Devastor 2 can be used on instrument tracks, MIDI tracks, or even entire mixes, making it a versatile tool for your projects.
How We Reviewed Devastor 2
We loaded a few instances of Devastor 2 onto a project in Reaper to see what it can do. Drums, bass, synths, guitars, even busses – we wanted to see how it would handle a variety of instrumentation.
Devastor 2 has plenty of presets, but it shines by allowing users to manipulate digital signal routing and clipping through its filters, so we spent a good bit delving into those features.
Producers and engineers who need a comprehensive distortion unit for crafting gritty instrument sounds will find plenty of utility in Devastor 2. It’s especially good for EDM production, and several of the presets clearly have that flavor in mind.

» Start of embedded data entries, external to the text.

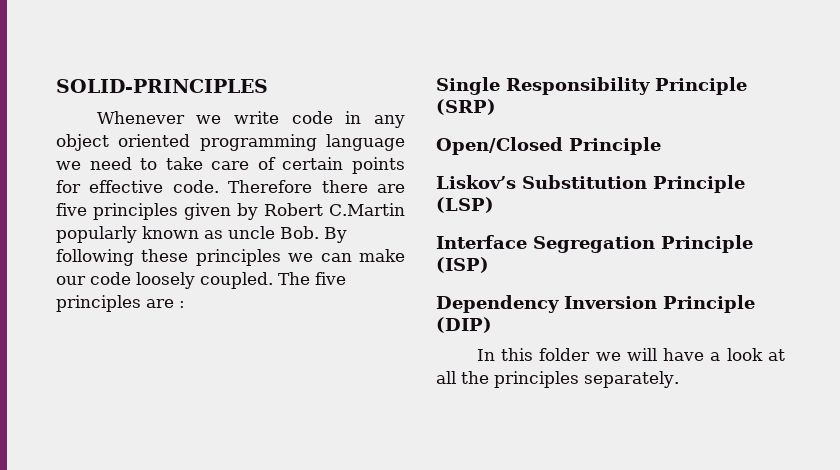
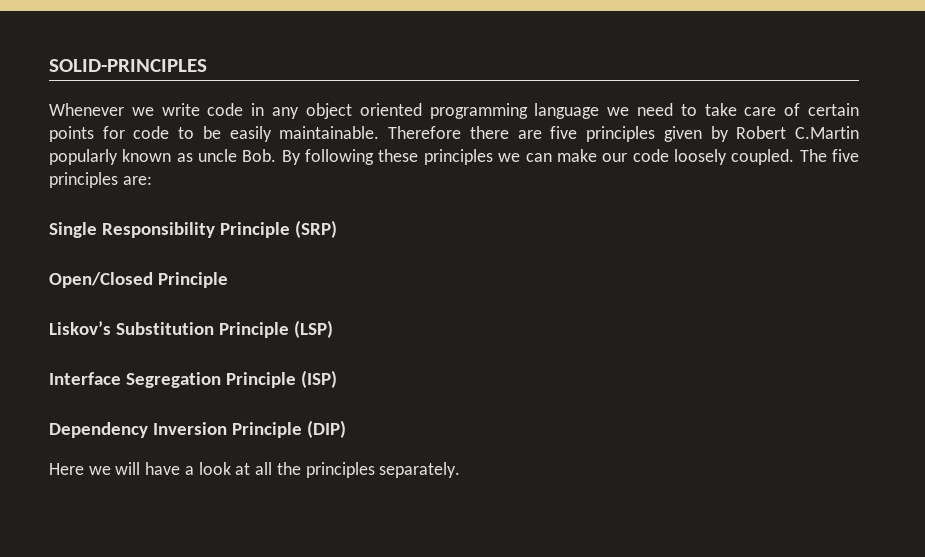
- Whenever we write code in any object oriented programming language we need to take care of certain points for effective code.
+ Whenever we write code in any object oriented programming language we need to take care of certain points for code to be easily maintainable.
- The five principles are :
+ The five principles are:
- In this folder we will have a look at all the principles separately.
+ Here we will have a look at all the principles separately.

Traditionalists, don’t despair—even if you’re an analog junky, Devastor 2 does a great job of showing you what’s under the hood. With Devastor 2, you’ll be able to sculpt less extreme distortion for your projects if that’s your preference.
Despite its slick analog-style graphical user interface, it isn’t the knobs that control the features – it’s the clickable faux-LED displays. Both the distortion function and signal routing sections open up separate menus within the software that provide customizable options.
Devastor 2 is essentially a signal clipper and a series of filters, but the magic here is in allowing users the option to route those in a variety of orders.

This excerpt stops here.